Allora la sfida più grande diventa con se stessi e con quell’espressione vera, piena e quindi sincera del proprio territorio. Una dote che se da un lato forse non porterà alla vetta o alla vittoria, saprà comunque far scalare ai produttori che avranno deciso di produrre Pinot Nero in questa maniera, le posizioni di questo ideale ranking della qualità.
Allora vincere può non essere tutto, perché l’obiettivo, come nello sport, non è correre come tizio o toccare il pallone come caio, ma farlo, in entrambi i casi, al meglio e con un proprio – e quindi unico – stile.
Uno stile unico
Molti produttori italiani seguono questa filosofia con successo. La loro geolocalizzazione ci porta, per ovvi motivi di latitudine e in molti casi di altitudine, a nord. Mi vengono in mente la riserva Borgum Novum di Castelfeder, il Pinot Nero Trattmann Mazon di Girlan, ricavato dalla zona di Mazzon che ha terreni abbastanza leggeri e un’esposizione fresca.

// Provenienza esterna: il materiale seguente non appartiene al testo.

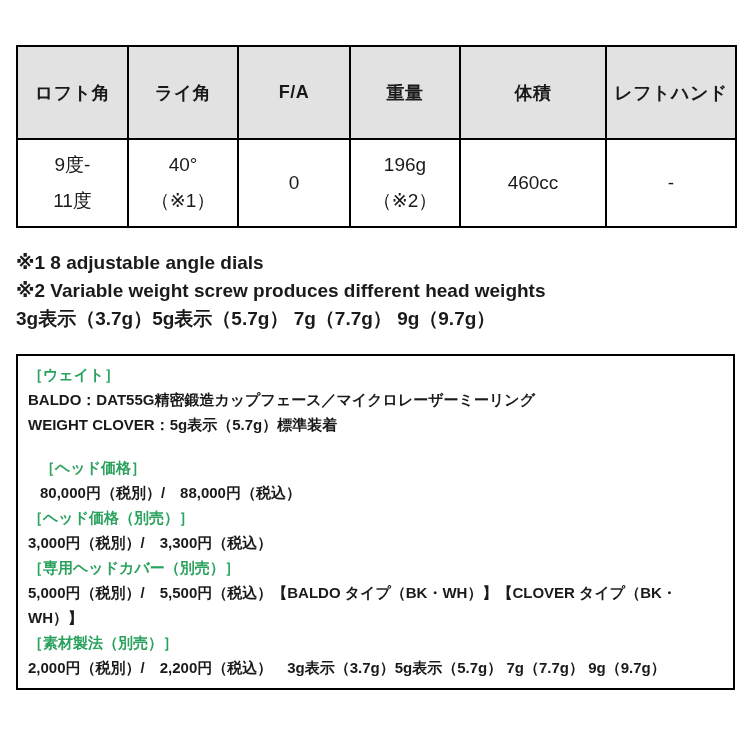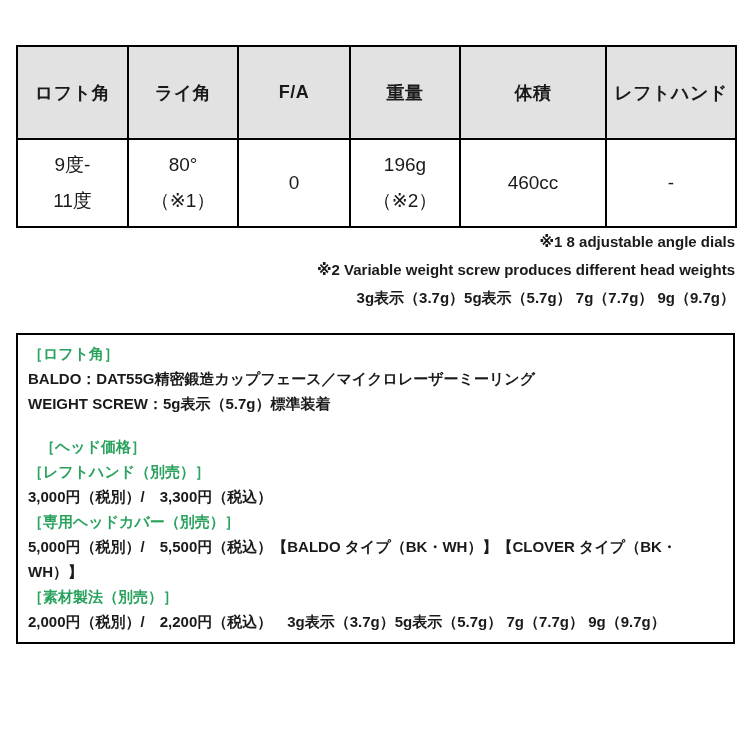--- a/index.html
+++ b/index.html
@@ -105,7 +105,7 @@
           <div class="cell-line">11度</div>
         </td>
         <td>
-          <div class="cell-line">80°</div>
+          <div class="cell-line">40°</div>
           <div class="cell-line">（※1）</div>
         </td>
         <td>

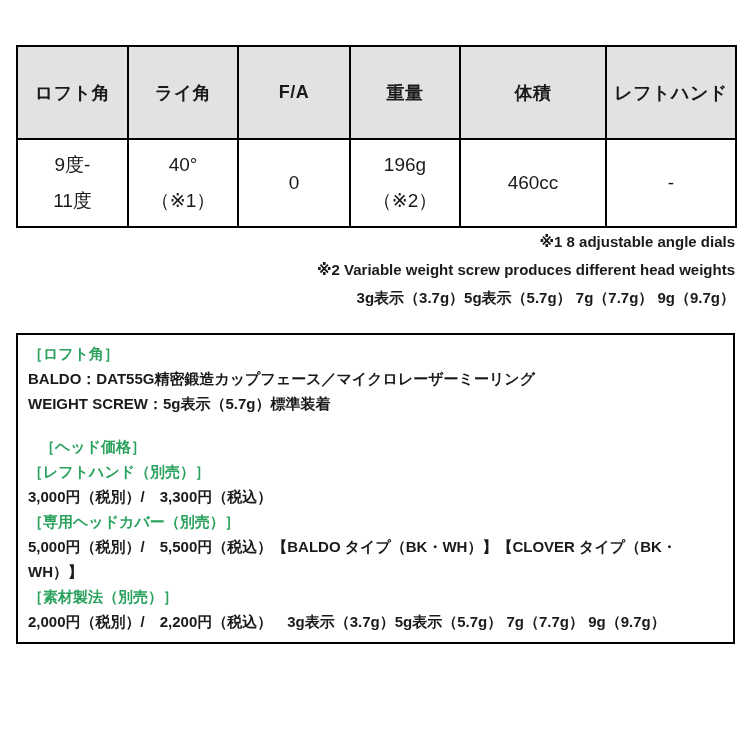--- a/index.html
+++ b/index.html
@@ -52,11 +52,10 @@
   .cell-line { line-height: 36px; }
   
   .notes {
-    margin-top: 0;
-    font-size: 15px;
+    margin-top: 21px;
+    font-size: 19px;
     font-weight: 700;
     line-height: 28px;
-    text-align: right;
   }
   .notes p { margin: 0; }
   

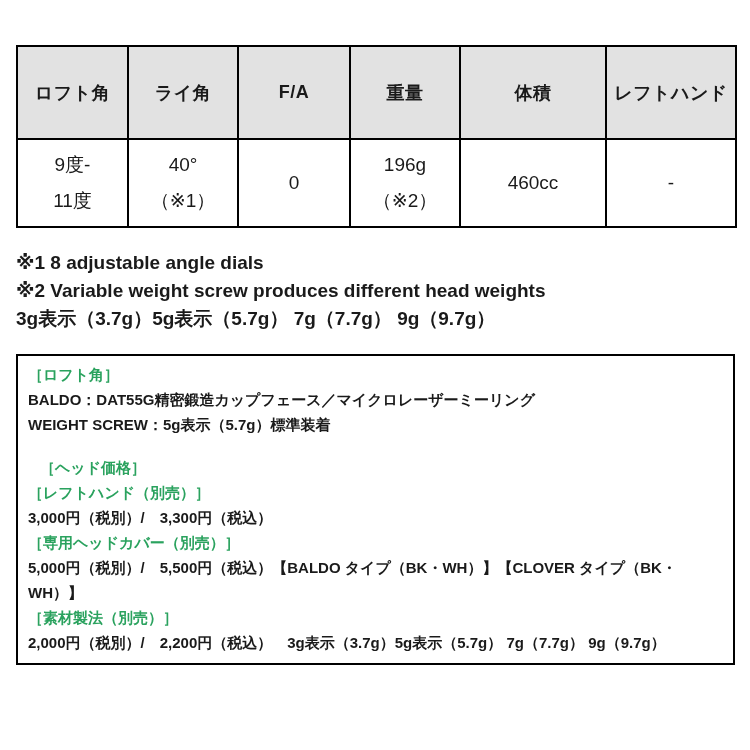--- a/index.html
+++ b/index.html
@@ -133,7 +133,7 @@
   <div class="details-box">
 
     <div>
-      <p class="sec-heading">［ロフト角］</p>
+      <p class="sec-heading">［ウェイト］</p>
       <p>BALDO：DAT55G精密鍛造カップフェース／マイクロレーザーミーリング</p>
       <p>WEIGHT SCREW：5g表示（5.7g）標準装着</p>
     </div>

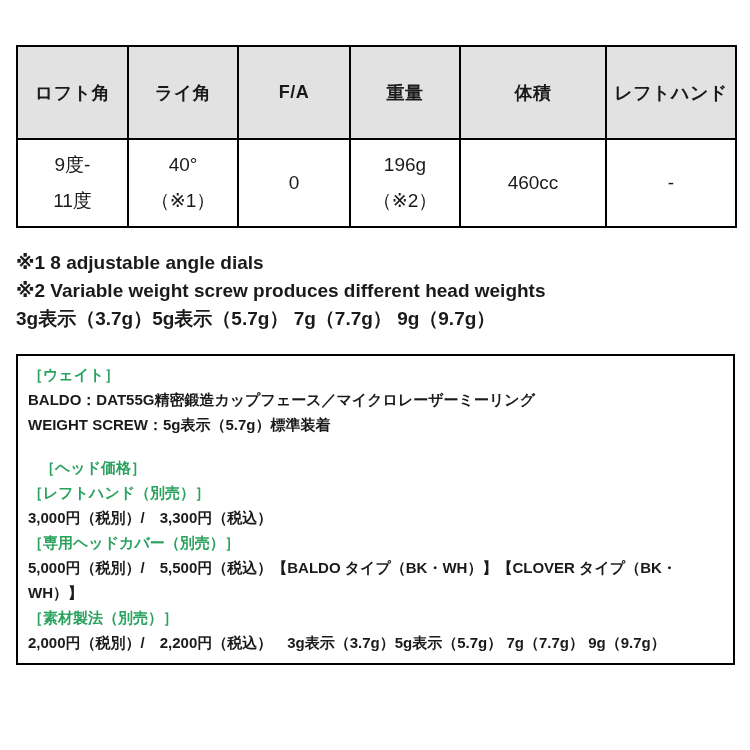--- a/index.html
+++ b/index.html
@@ -135,7 +135,7 @@
     <div>
       <p class="sec-heading">［ウェイト］</p>
       <p>BALDO：DAT55G精密鍛造カップフェース／マイクロレーザーミーリング</p>
-      <p>WEIGHT SCREW：5g表示（5.7g）標準装着</p>
+      <p>WEIGHT CLOVER：5g表示（5.7g）標準装着</p>
     </div>
 
     <div class="sec-gap">

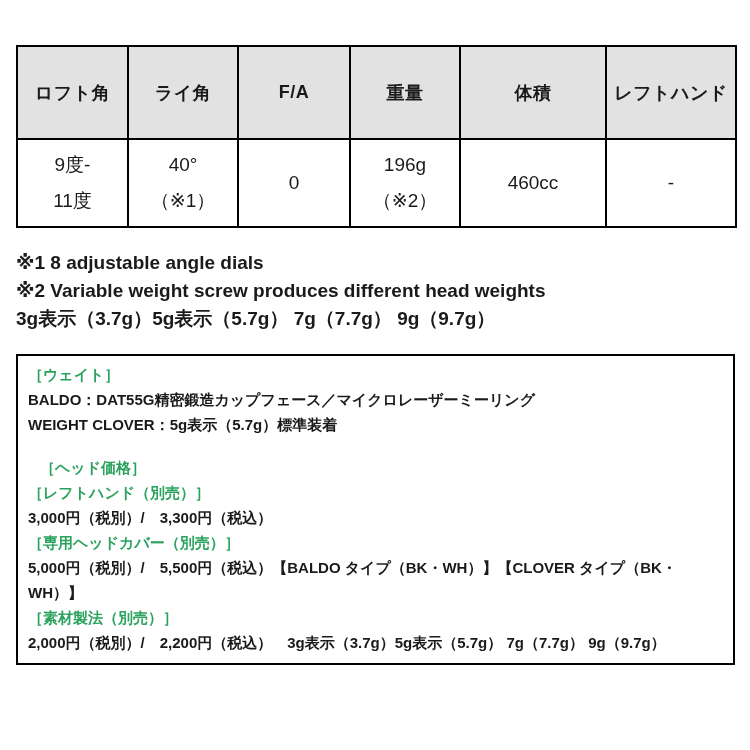--- a/index.html
+++ b/index.html
@@ -140,6 +140,7 @@
 
     <div class="sec-gap">
       <p class="sec-heading">［ヘッド価格］</p>
+      <p>80,000円（税別）/　88,000円（税込）</p>
     </div>
 
     <div>

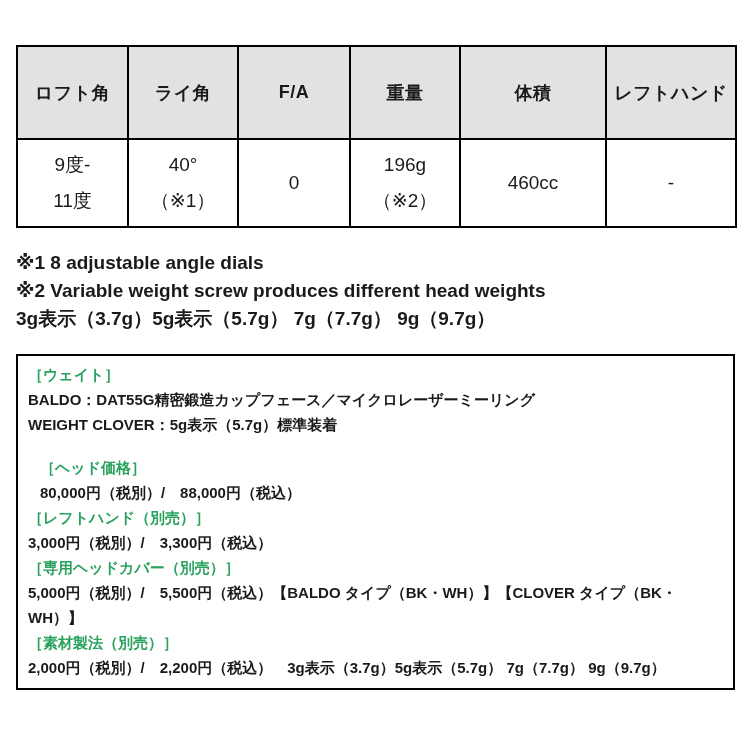--- a/index.html
+++ b/index.html
@@ -144,7 +144,7 @@
     </div>
 
     <div>
-      <p class="sec-heading">［レフトハンド（別売）］</p>
+      <p class="sec-heading">［ヘッド価格（別売）］</p>
       <p>3,000円（税別）/　3,300円（税込）</p>
     </div>
 

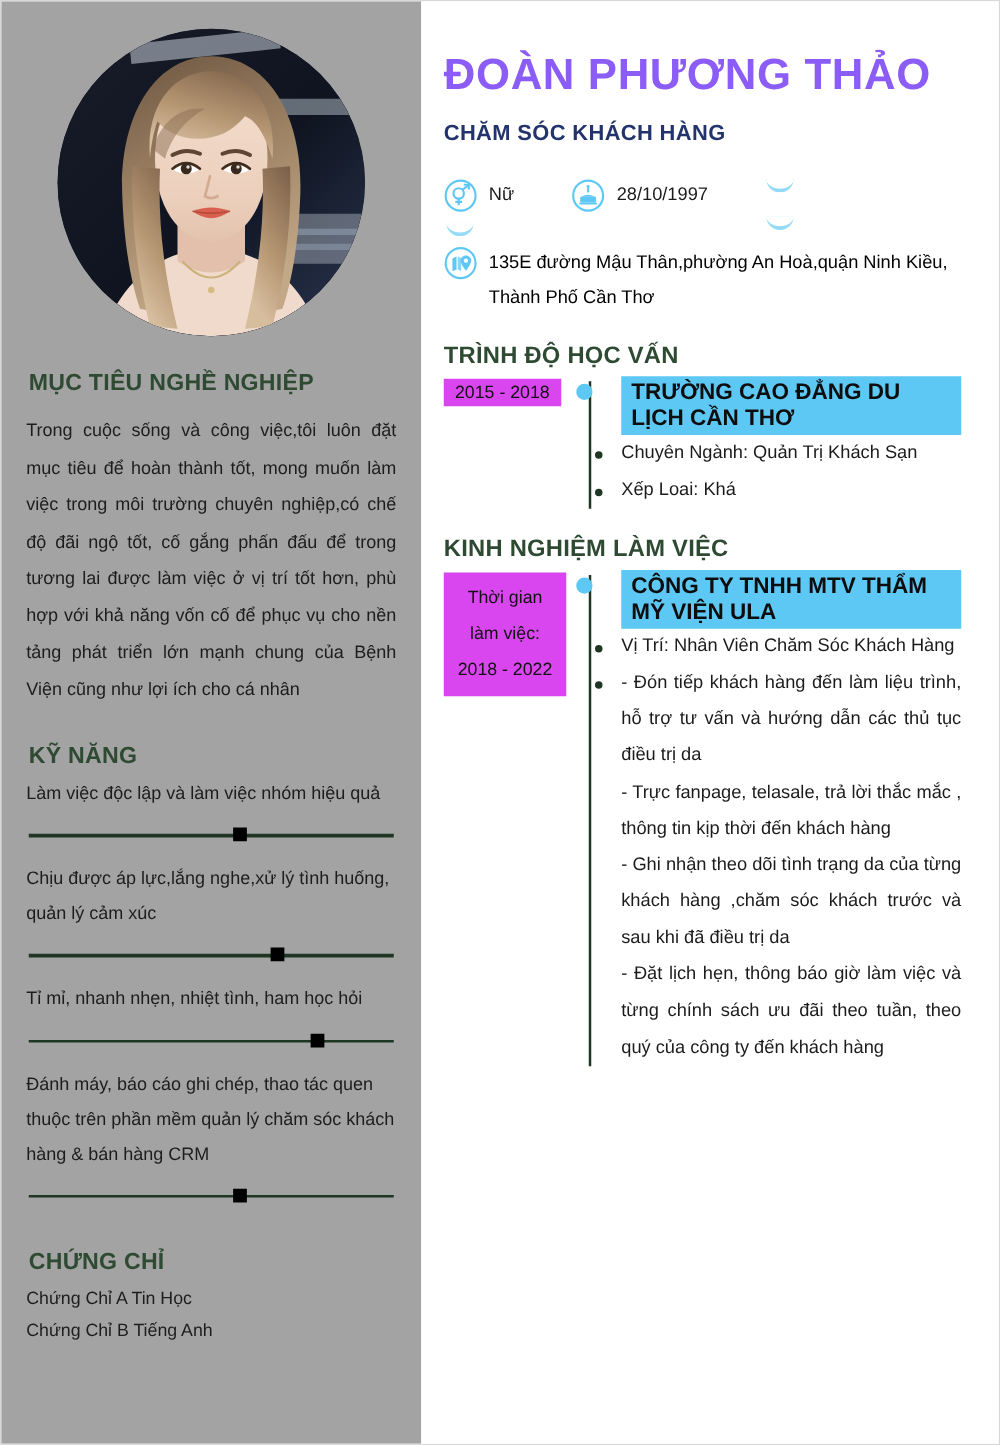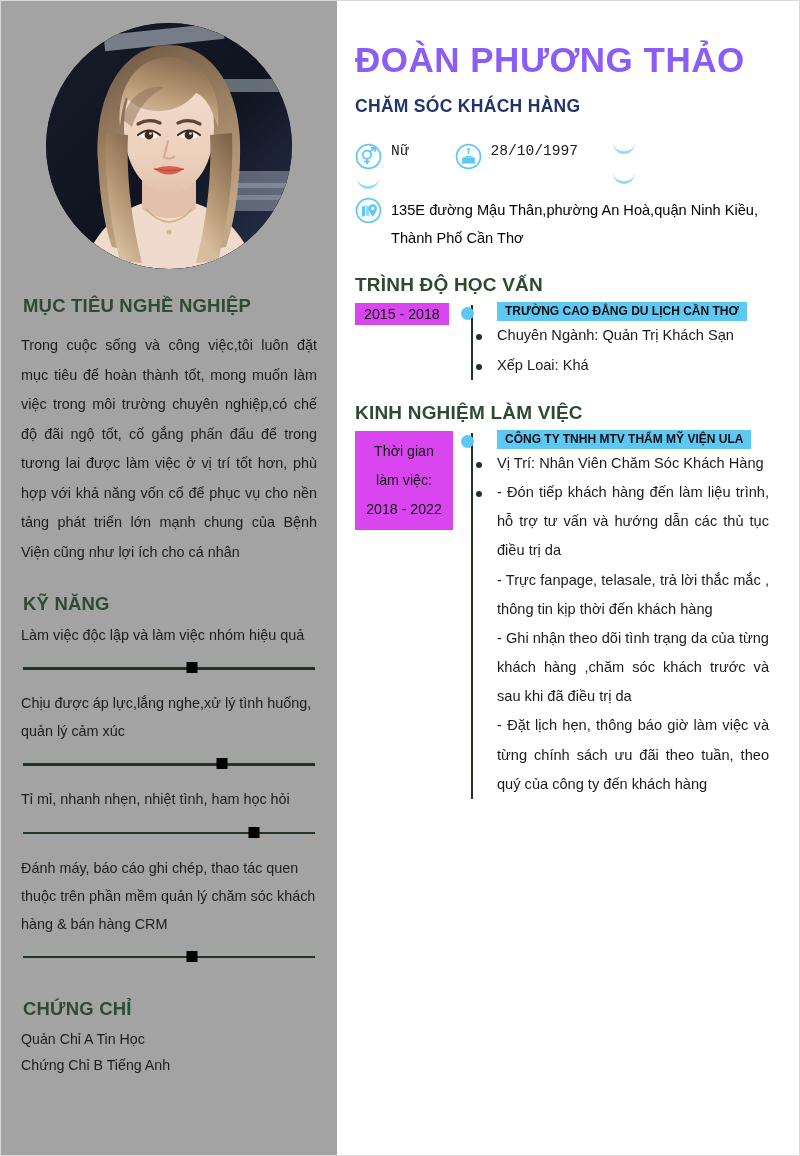--- a/index.html
+++ b/index.html
@@ -124,8 +124,8 @@
   }
   .contact-item {
     display: flex;
+    align-items: center;
     margin-right: 46px;
-    font-family: Liberation Mono, monospace;
   }
   .c-ico {
     width: 27px;

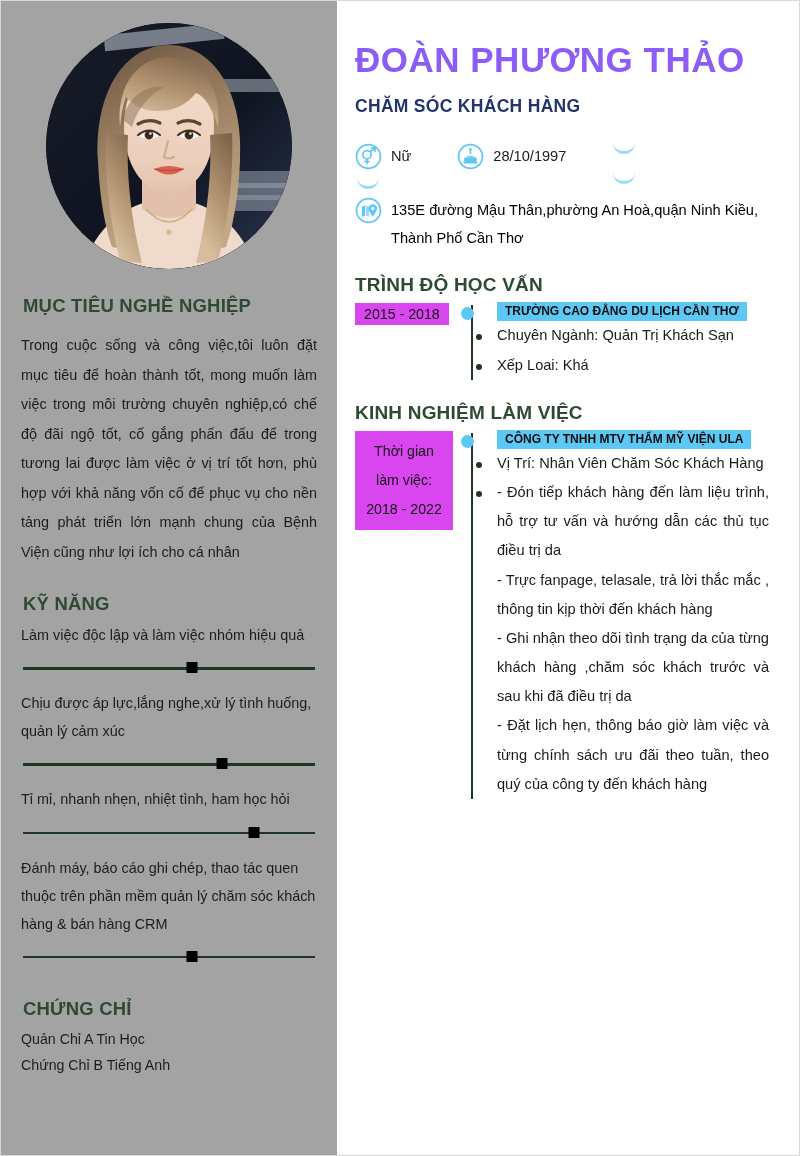--- a/index.html
+++ b/index.html
@@ -225,7 +225,7 @@
     display: inline-block;
     background: #5ec8f5;
     color: #0d0d0d;
-    font-size: 12px;
+    font-size: 18px;
     font-weight: bold;
     padding: 2px 8px 3px 8px;
     margin-left: 14px;

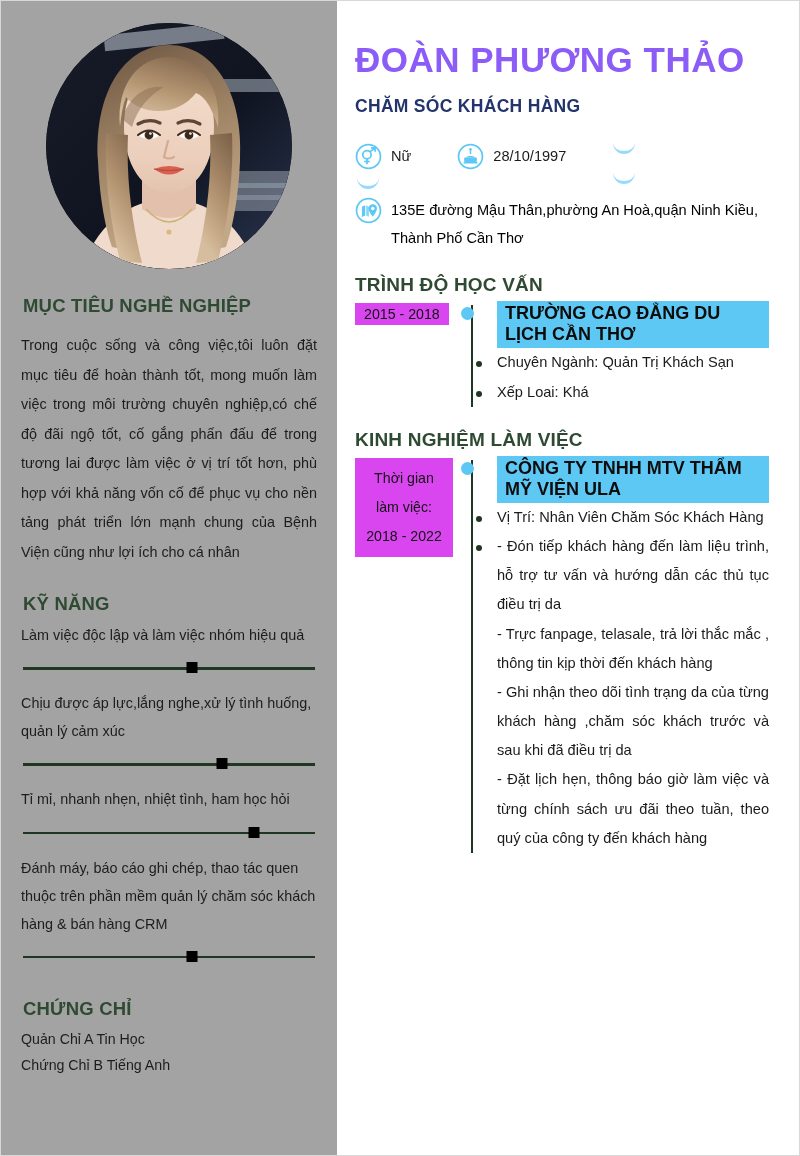--- a/index.html
+++ b/index.html
@@ -362,7 +362,7 @@
 
     <div>
       <div class="side-title cert-title">CHỨNG CHỈ</div>
-      <div class="cert-item">Quản Chỉ A Tin Học</div>
+      <div class="cert-item">Chứng Chỉ A Tin Học</div>
       <div class="cert-item">Chứng Chỉ B Tiếng Anh</div>
     </div>
   </div>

Svariando ad est vanno sicuramente menzionati il Pinot Nero Altura di Maculan, vino di grande sapidità ereditata in parte anche dai terreni di origine vulcanica da cui si ricavano le uve, e quello di Tenuta Beltrame dal tratto immediato, succoso e di grande bevibilità. Poi ancora Valle d’Aosta, Oltrepò Pavese (qui sono in tanti a produrre Pinot Nero come Conte Vistarino, Isimbarda, Andrea Picchioni e mi fermo per mancanza di spazio), Franciacorta, Toscana, Umbria, ma anche su qualche campetto isolato, qualche Pinot Nero si muove, corre, si allena con ferocia, insomma fa sport, ma mai per tenersi soltanto in forma.